Exercise aim:
Below are the records. Reproduce the line that contains "an auditable asset." and every line after it to the end, exactly and alone.

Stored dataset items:
++++++

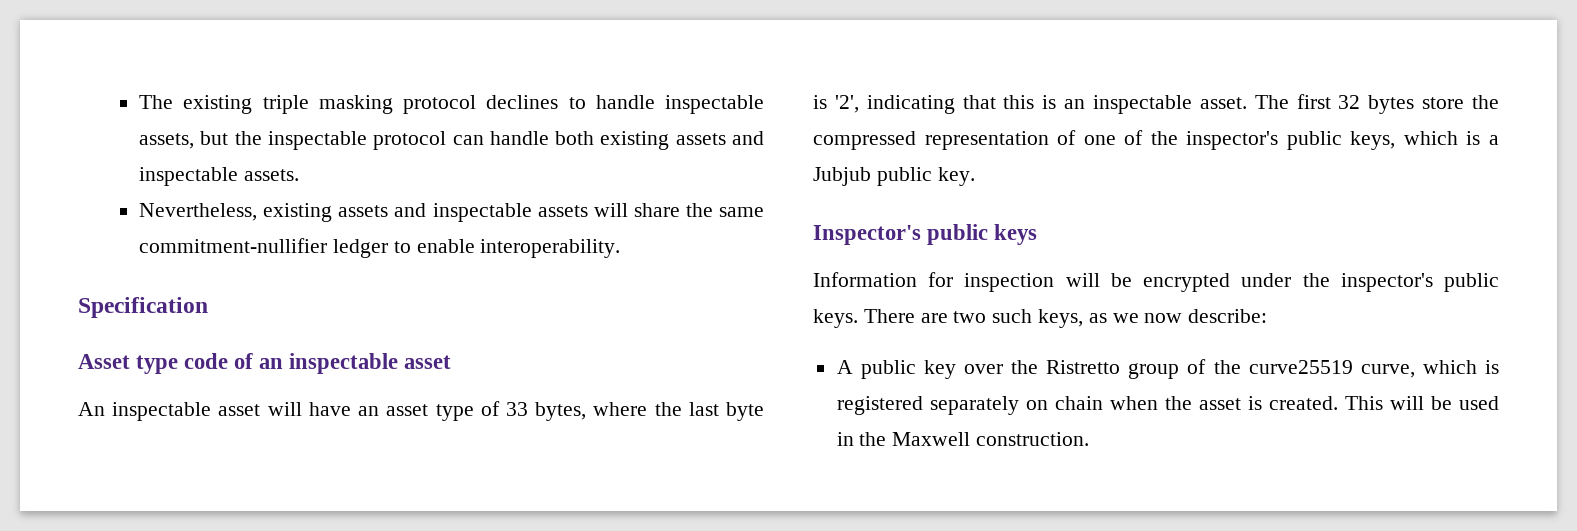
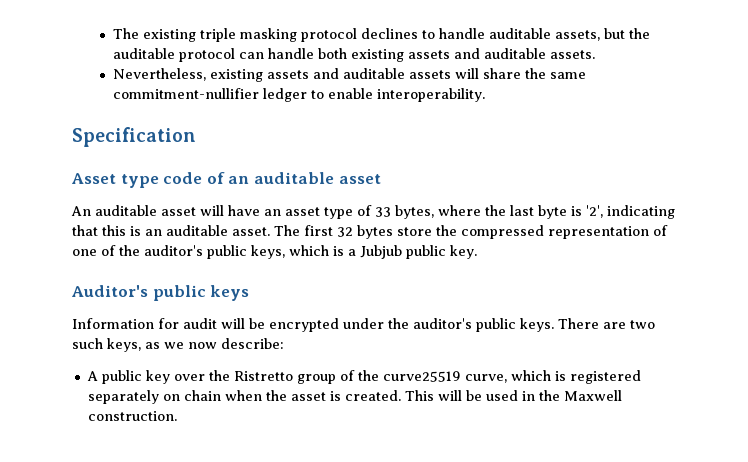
- The existing triple masking protocol declines to handle inspectable assets, but the inspectable protocol can handle both existing assets and inspectable assets.
+ The existing triple masking protocol declines to handle auditable assets, but the auditable protocol can handle both existing assets and auditable assets.
- Nevertheless, existing assets and inspectable assets will share the same commitment-nullifier ledger to enable interoperability.
+ Nevertheless, existing assets and auditable assets will share the same commitment-nullifier ledger to enable interoperability.
- Asset type code of an inspectable asset
+ Asset type code of an auditable asset
- An inspectable asset will have an asset type of 33 bytes, where the last byte is '2', indicating that this is an inspectable asset.
+ An auditable asset will have an asset type of 33 bytes, where the last byte is '2', indicating that this is an auditable asset.
- The first 32 bytes store the compressed representation of one of the inspector's public keys, which is a Jubjub public key.
+ The first 32 bytes store the compressed representation of one of the auditor's public keys, which is a Jubjub public key.
- Inspector's public keys
+ Auditor's public keys
- Information for inspection will be encrypted under the inspector's public keys.
+ Information for audit will be encrypted under the auditor's public keys.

++++++

Final answer:
+ An auditable asset will have an asset type of 33 bytes, where the last byte is '2', indicating that this is an auditable asset.
- The first 32 bytes store the compressed representation of one of the inspector's public keys, which is a Jubjub public key.
+ The first 32 bytes store the compressed representation of one of the auditor's public keys, which is a Jubjub public key.
- Inspector's public keys
+ Auditor's public keys
- Information for inspection will be encrypted under the inspector's public keys.
+ Information for audit will be encrypted under the auditor's public keys.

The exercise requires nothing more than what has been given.